Bien que présentée comme un "dialogue ouvert avec les non croyants", sa lettre est donc plutôt un "dialogue de sourds". Avant tout pour sa confusion de fond entre "foi" et "christianisme". Il semble en effet que pour Bergoglio, les deux termes soient synonymes, et qu'il ne parvienne même pas à imaginer des concepts abstraits, tels que le "Deus sive natura" (Dieu ou la nature) de Spinoza, ou le Logos des stoïciens, ou même, seulement le Yahvé des juifs: et en effet, quand il parle de ceux-ci, il se limite à citer leur persévérance dans leur foi, même durant la Shoah.
(...)
Après avoir affirmé que la foi ne propose pas de vérité absolue, sur la base d'un jeu de mots selon lequel "la vérité est relation", Bergoglio affirme avant tout que "la vérité rend le croyant humble". Et puis que "Dieu est Réalité" avec un 'R' majuscule, et que Jésus nous le révèle: comme si ce n'était pas, justement un exemple archétypique (voire deux) d'une vérité supposée absolue
Et sur cette base, Bergoglio prétendrait "avoir fait un bout de chemin avec les non croyants".
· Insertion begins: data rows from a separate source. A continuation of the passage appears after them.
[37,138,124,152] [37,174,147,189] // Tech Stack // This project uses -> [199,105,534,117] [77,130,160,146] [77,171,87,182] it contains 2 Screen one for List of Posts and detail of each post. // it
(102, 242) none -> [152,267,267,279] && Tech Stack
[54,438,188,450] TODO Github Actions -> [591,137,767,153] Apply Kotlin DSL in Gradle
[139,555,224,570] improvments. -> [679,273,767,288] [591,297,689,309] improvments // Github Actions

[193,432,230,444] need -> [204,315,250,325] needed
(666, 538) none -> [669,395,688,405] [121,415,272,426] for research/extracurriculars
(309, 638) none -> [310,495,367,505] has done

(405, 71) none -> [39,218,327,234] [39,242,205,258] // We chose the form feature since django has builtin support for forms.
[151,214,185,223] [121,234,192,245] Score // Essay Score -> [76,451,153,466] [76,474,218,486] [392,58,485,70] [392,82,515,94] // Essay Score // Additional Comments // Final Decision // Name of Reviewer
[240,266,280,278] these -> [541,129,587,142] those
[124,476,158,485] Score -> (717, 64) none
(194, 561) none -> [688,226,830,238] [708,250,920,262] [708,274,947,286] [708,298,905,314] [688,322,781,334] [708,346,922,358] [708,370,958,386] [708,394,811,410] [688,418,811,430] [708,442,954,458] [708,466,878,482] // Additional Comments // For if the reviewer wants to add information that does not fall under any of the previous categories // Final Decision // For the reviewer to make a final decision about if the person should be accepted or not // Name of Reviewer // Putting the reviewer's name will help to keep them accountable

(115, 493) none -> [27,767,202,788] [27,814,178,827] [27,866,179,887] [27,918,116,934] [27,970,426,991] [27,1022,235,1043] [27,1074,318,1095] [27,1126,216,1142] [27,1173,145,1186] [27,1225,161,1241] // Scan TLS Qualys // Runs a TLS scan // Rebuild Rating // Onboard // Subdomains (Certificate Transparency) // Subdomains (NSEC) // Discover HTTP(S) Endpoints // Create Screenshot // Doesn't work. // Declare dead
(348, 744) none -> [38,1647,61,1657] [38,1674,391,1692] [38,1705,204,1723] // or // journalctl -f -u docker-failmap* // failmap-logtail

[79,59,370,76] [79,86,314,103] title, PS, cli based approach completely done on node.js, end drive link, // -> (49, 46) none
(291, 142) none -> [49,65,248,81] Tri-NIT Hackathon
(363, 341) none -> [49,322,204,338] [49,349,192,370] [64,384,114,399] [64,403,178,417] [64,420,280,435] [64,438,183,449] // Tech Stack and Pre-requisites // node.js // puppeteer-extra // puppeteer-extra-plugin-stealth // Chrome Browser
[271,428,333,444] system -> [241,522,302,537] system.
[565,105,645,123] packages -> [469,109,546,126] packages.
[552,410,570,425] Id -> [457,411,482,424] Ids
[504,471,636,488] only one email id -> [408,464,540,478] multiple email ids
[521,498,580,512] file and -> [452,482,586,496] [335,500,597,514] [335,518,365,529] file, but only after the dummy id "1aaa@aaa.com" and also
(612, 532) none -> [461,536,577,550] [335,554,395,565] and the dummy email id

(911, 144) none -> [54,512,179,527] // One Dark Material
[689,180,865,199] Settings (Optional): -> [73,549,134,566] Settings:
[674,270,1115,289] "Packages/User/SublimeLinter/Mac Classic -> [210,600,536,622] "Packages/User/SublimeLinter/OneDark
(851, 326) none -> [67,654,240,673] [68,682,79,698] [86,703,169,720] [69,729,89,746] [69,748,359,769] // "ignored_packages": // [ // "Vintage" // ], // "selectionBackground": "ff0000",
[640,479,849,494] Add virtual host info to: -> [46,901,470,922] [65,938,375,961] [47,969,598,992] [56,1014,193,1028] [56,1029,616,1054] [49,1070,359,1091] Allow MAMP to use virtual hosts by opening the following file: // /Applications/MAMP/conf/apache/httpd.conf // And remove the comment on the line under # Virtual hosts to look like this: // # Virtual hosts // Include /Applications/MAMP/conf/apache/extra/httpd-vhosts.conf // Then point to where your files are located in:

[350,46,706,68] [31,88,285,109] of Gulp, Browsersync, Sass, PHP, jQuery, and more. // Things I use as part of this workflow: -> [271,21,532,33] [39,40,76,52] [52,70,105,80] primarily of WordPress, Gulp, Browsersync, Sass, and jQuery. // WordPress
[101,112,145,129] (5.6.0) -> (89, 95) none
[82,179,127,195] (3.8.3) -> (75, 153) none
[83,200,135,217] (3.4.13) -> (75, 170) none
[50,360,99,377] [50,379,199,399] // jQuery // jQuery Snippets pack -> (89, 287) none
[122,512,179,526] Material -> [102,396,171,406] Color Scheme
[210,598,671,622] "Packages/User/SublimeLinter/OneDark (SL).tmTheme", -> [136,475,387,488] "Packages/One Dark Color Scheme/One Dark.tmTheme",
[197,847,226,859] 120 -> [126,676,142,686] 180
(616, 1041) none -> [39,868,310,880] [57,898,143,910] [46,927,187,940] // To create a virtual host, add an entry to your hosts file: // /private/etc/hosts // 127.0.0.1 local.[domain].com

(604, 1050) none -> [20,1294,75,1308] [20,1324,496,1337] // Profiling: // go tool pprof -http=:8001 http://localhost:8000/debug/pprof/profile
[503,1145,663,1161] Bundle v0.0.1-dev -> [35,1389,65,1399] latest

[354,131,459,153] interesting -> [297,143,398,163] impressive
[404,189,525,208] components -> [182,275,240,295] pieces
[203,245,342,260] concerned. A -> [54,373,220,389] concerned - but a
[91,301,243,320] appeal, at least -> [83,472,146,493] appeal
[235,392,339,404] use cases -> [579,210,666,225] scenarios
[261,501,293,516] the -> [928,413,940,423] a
En réalité (avec un 'r' minuscule), il a seulement répété une des prédications de curé qu'il donne chaque jour à la maison Sainte Marthe. Bonnes pour ceux qui veulent se laisser bercer par l'habituelle musique du joueur de flûte, mais certes inutile pour ceux qui veulent vraiment affronter un discours à armes égales sur foi et raison.

Pour cela, il faut autre chose qu'un Bergoglio.
"Redonnez-nous Ratzinger", pourrait-on dire.